As far as the auction estimate, I don’t think it matters much.  People are going to bid what they want to bid.

  

Thank you Steve.  I very much appreciate your feedback.  I’m pretty sure my friend bought the “story” more than the rifle, and I think he paid much more than the estimate.  I think he was told that based on the rifle’s configuration, it could be 1 of 1.  And while he has a couple dozen rifles, he – like me – doesn’t really know what he has.

As I’m sure you all can tell, I’m not a collector like most of you.  I am a bit of an accumulator.  By that I mean I am only now really beginning to learn and better understand what an honest, collectible Winchester is.  The rifles I do have – which admittedly were bought with very little knowledge – are mostly from the 30’s, 40’s and 50’s; M54, M70, M64, M71.  I do enjoy my small accumulation – very much – it’s the craftsmanship of a time gone by.  I feel very lucky to have what I do have.  So I really couldn’t help my friend better understand what his 1873 is and its relative value, so thank you again for your very knowledgeable insight and feedback.

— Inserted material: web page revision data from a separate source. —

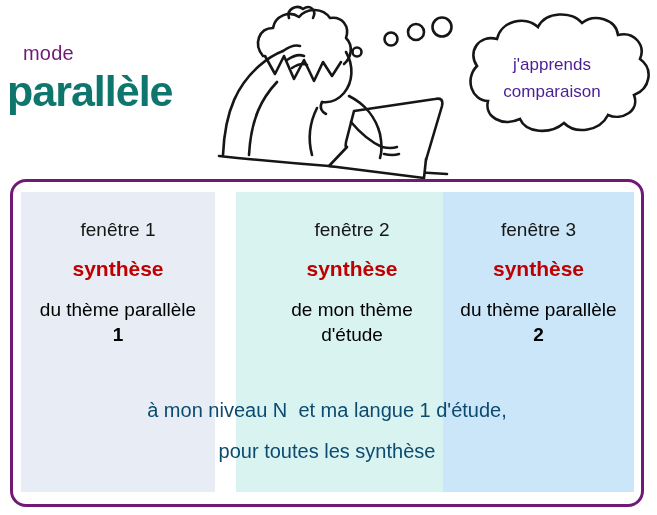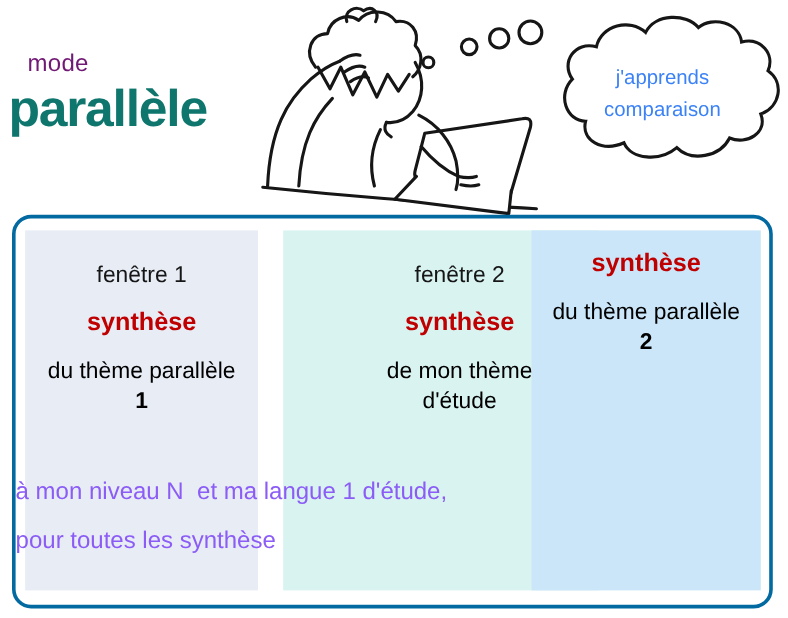"j'apprends" .cloud-text { color: #3b82f6 -> #4c1d95 }
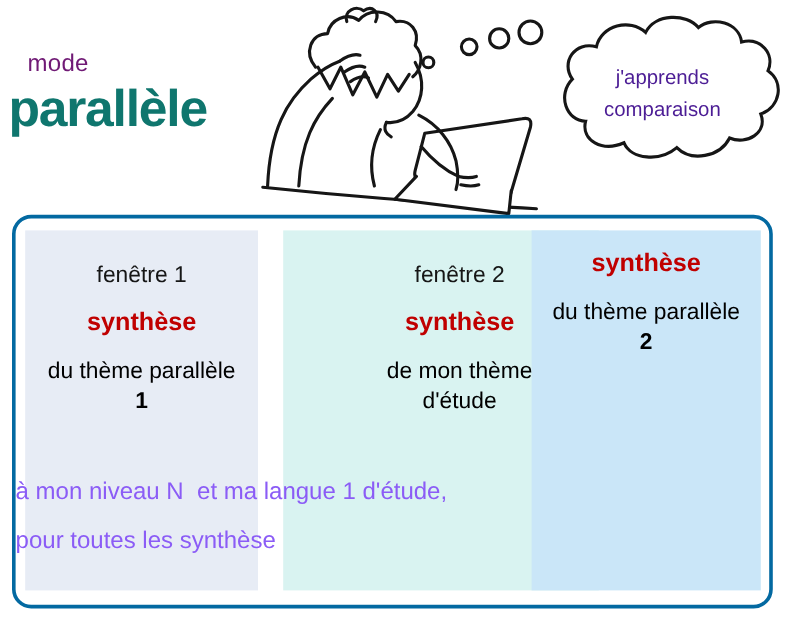"fenêtre 1" .panel { border: 3px solid #0369a1 -> 3px solid #701a75 }
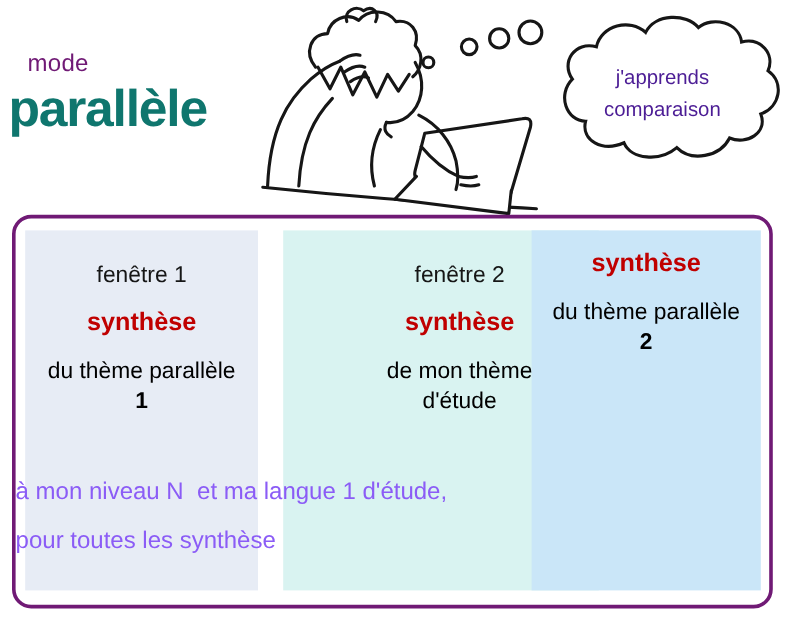"fenêtre 2" .win-2 { padding-left: 31px -> none }
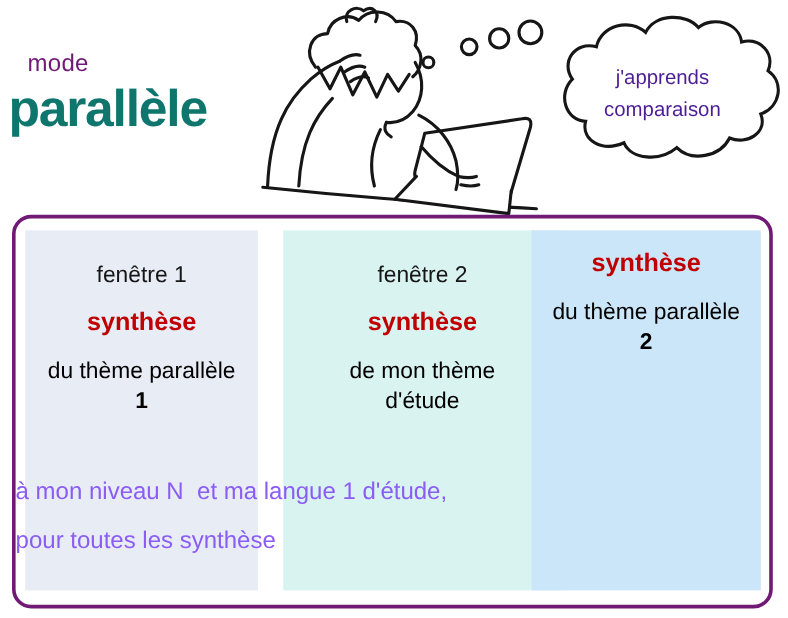"fenêtre 3" div.win-label { html: none -> <div>fenêtre 3</div> }
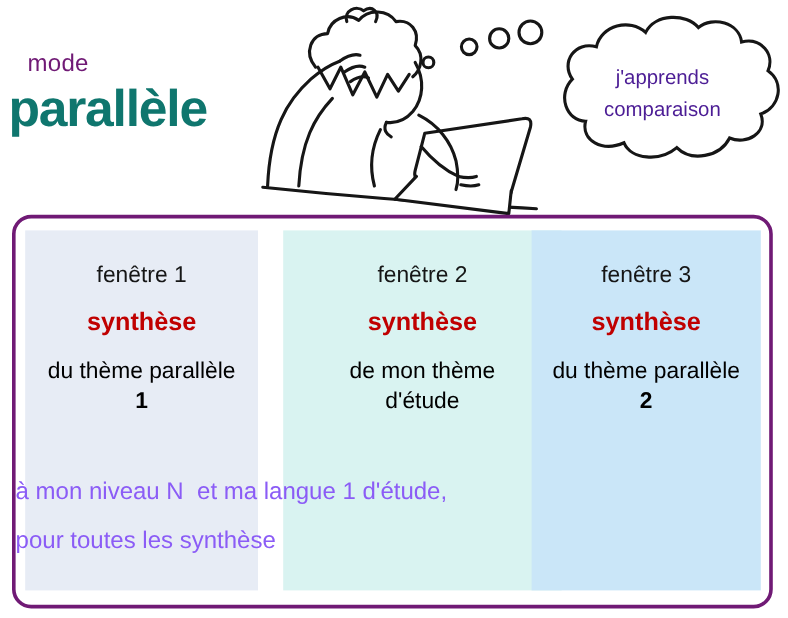"à mon niveau N et" .panel-footer { color: #8b5cf6 -> #0c4a6e; text-align: left -> center }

And I am learning thanks to the kindness and patience of some members here such as yourself, Bert, and Lou in particular.  And of course, a LOT of reading.  I’m amazed and quite humbled by the knowledge of the regular posters here.  I look forward to the show coming to Springfield in October to meet some members in the area and to be able to see and learn more about these very special rifles.  Again, thank you.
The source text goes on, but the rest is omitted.